Goal of the exercise:
Would you please write out each of the entries below exactly, omitting pictures?
START Data to examine
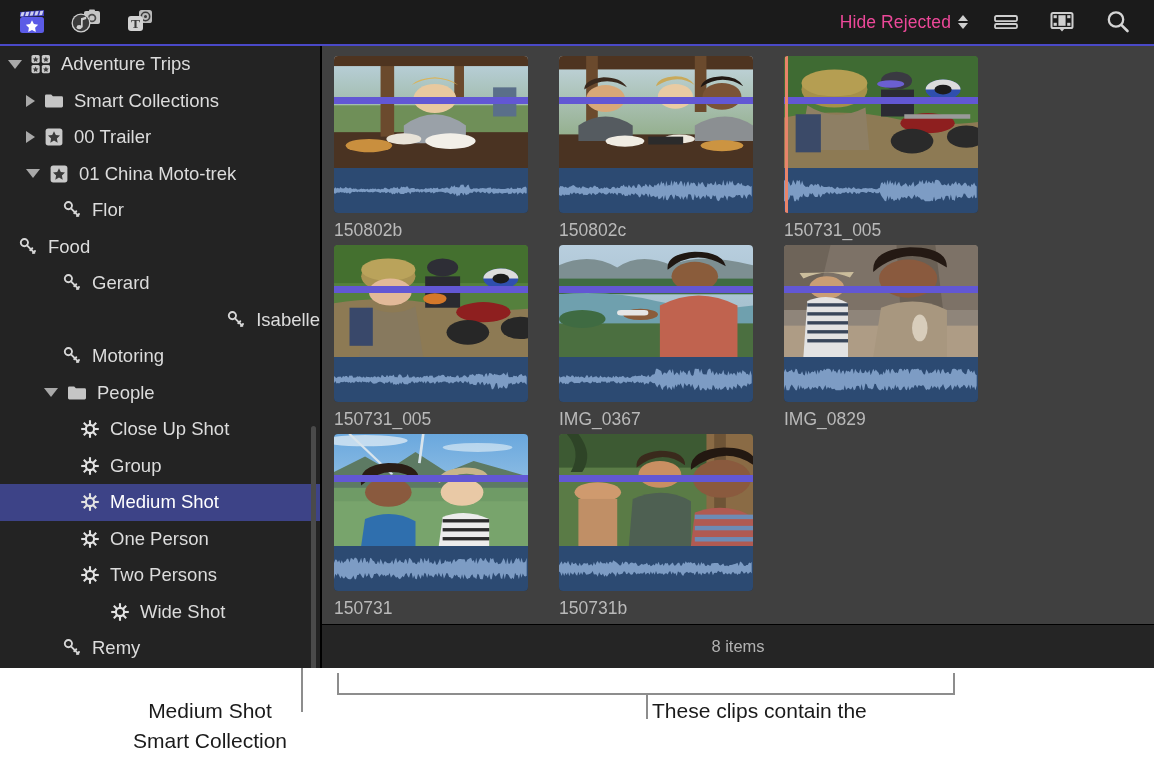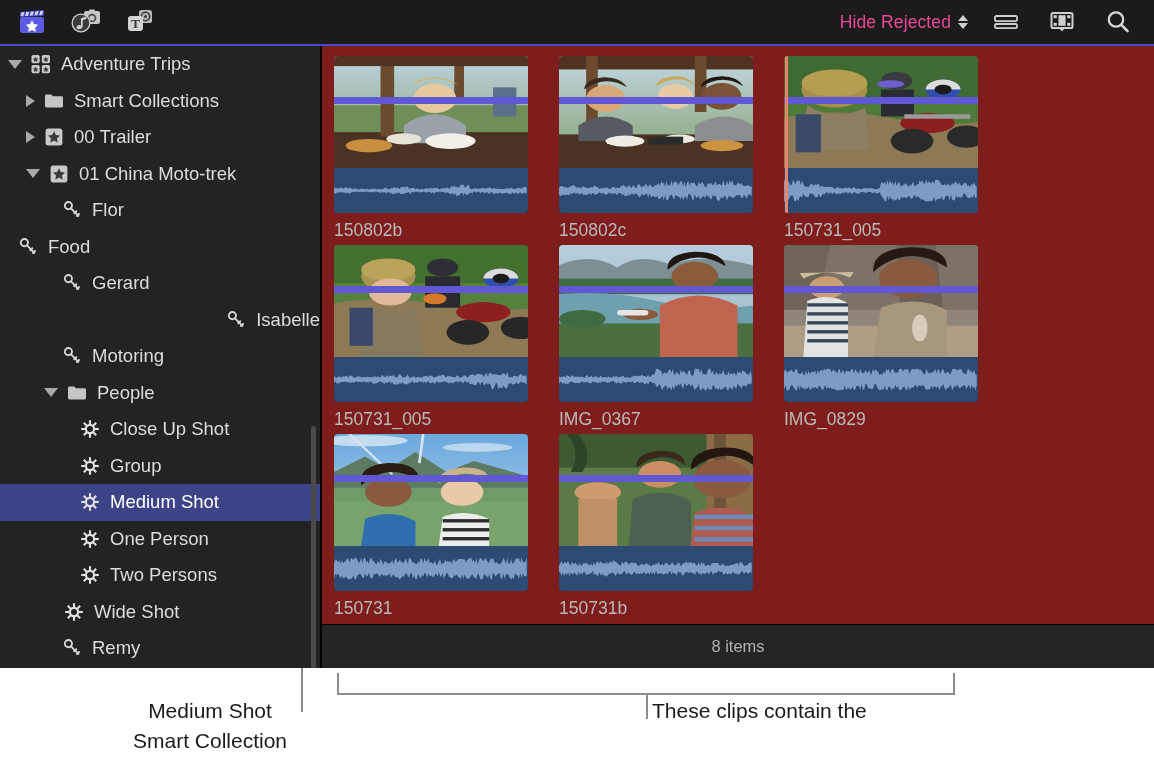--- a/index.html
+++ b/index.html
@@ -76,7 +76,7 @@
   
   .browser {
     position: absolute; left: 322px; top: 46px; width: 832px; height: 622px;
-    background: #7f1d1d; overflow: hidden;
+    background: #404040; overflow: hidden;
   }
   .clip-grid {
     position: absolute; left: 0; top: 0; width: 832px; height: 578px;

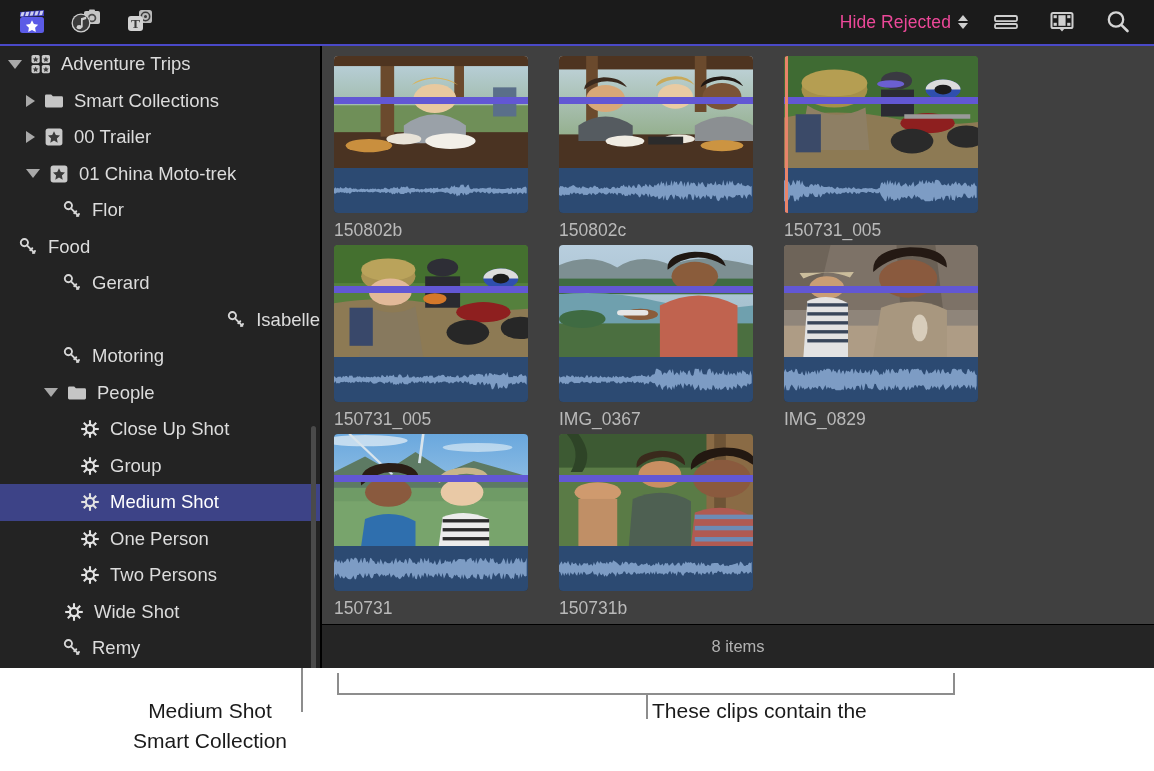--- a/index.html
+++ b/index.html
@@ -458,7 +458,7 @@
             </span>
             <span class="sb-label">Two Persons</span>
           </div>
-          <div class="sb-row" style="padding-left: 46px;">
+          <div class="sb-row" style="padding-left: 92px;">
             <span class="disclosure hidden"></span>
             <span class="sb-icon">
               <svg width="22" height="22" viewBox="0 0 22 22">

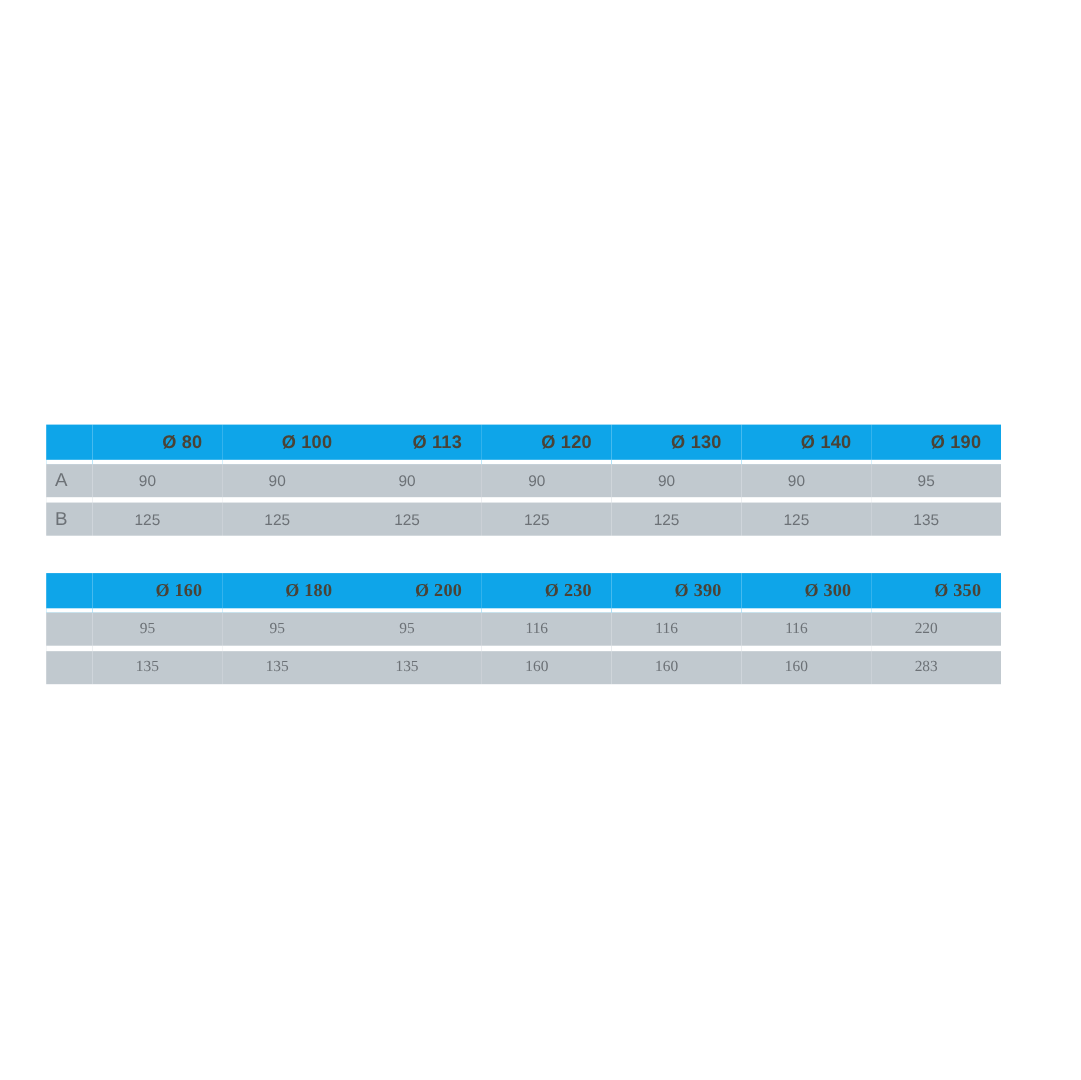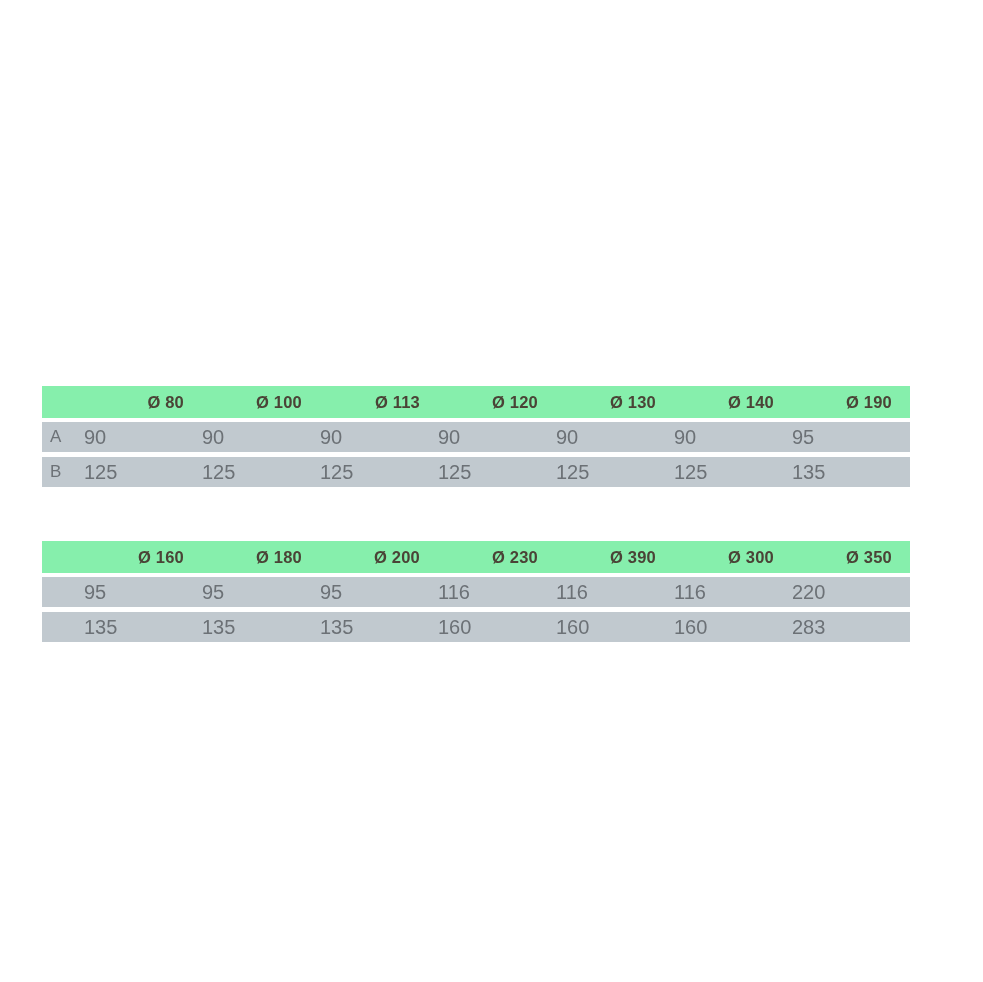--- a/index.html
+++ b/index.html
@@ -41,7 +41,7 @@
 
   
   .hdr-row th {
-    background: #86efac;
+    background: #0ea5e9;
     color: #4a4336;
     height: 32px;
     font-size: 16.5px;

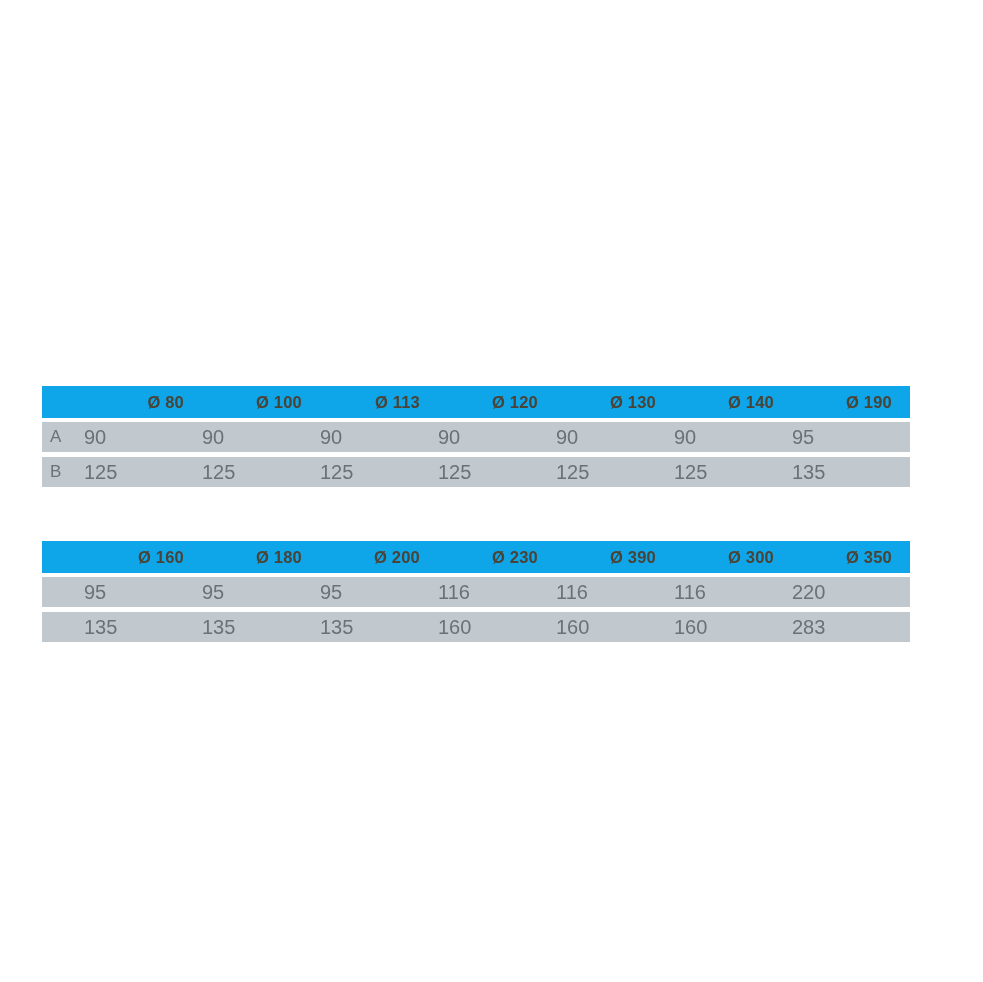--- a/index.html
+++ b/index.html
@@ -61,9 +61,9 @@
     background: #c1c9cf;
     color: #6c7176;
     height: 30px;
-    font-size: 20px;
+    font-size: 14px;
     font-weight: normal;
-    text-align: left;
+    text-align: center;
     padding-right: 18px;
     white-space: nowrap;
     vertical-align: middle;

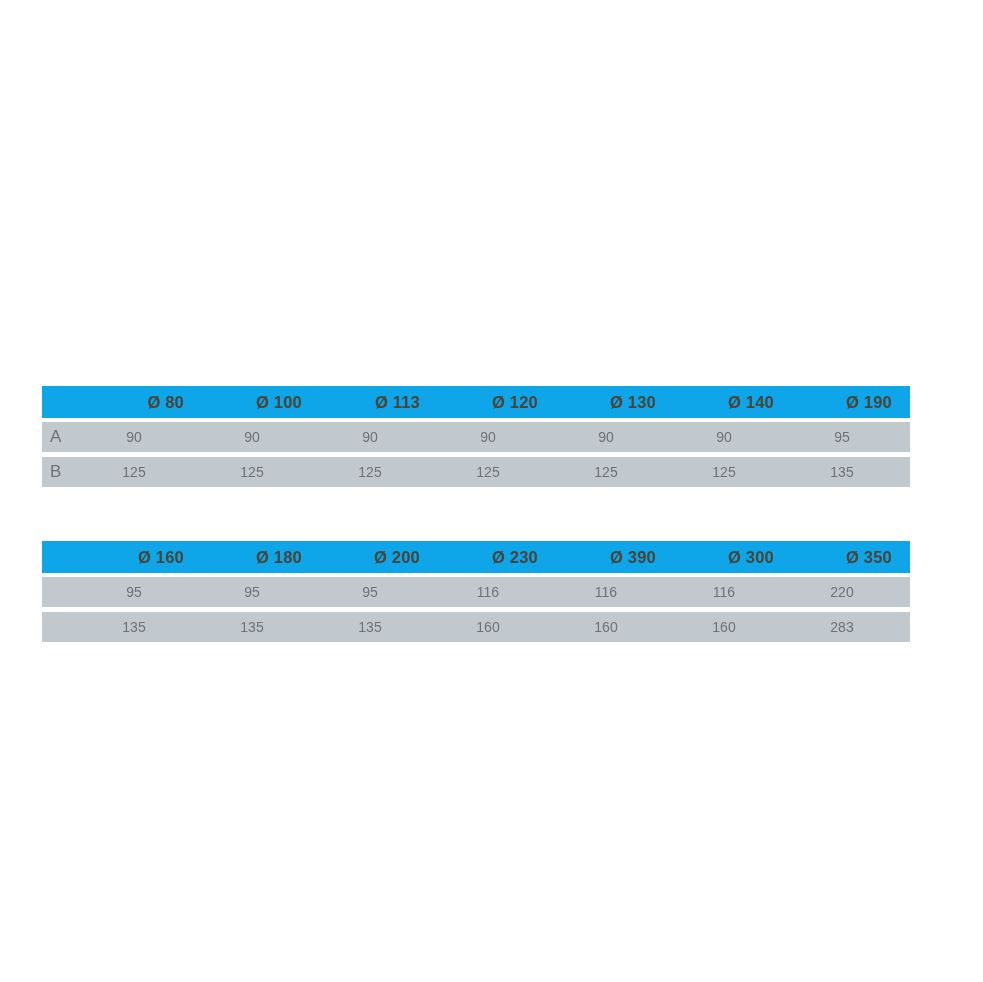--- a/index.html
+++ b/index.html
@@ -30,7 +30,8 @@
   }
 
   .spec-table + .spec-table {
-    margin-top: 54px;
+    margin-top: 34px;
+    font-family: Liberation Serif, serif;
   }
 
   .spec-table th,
END Data to examine
Response area:
--- a/index.html
+++ b/index.html
@@ -76,7 +76,7 @@
   
   .browser {
     position: absolute; left: 322px; top: 46px; width: 832px; height: 622px;
-    background: #7f1d1d; overflow: hidden;
+    background: #404040; overflow: hidden;
   }
   .clip-grid {
     position: absolute; left: 0; top: 0; width: 832px; height: 578px;

--- a/index.html
+++ b/index.html
@@ -458,7 +458,7 @@
             </span>
             <span class="sb-label">Two Persons</span>
           </div>
-          <div class="sb-row" style="padding-left: 46px;">
+          <div class="sb-row" style="padding-left: 92px;">
             <span class="disclosure hidden"></span>
             <span class="sb-icon">
               <svg width="22" height="22" viewBox="0 0 22 22">

--- a/index.html
+++ b/index.html
@@ -41,7 +41,7 @@
 
   
   .hdr-row th {
-    background: #86efac;
+    background: #0ea5e9;
     color: #4a4336;
     height: 32px;
     font-size: 16.5px;

--- a/index.html
+++ b/index.html
@@ -61,9 +61,9 @@
     background: #c1c9cf;
     color: #6c7176;
     height: 30px;
-    font-size: 20px;
+    font-size: 14px;
     font-weight: normal;
-    text-align: left;
+    text-align: center;
     padding-right: 18px;
     white-space: nowrap;
     vertical-align: middle;

--- a/index.html
+++ b/index.html
@@ -30,7 +30,8 @@
   }
 
   .spec-table + .spec-table {
-    margin-top: 54px;
+    margin-top: 34px;
+    font-family: Liberation Serif, serif;
   }
 
   .spec-table th,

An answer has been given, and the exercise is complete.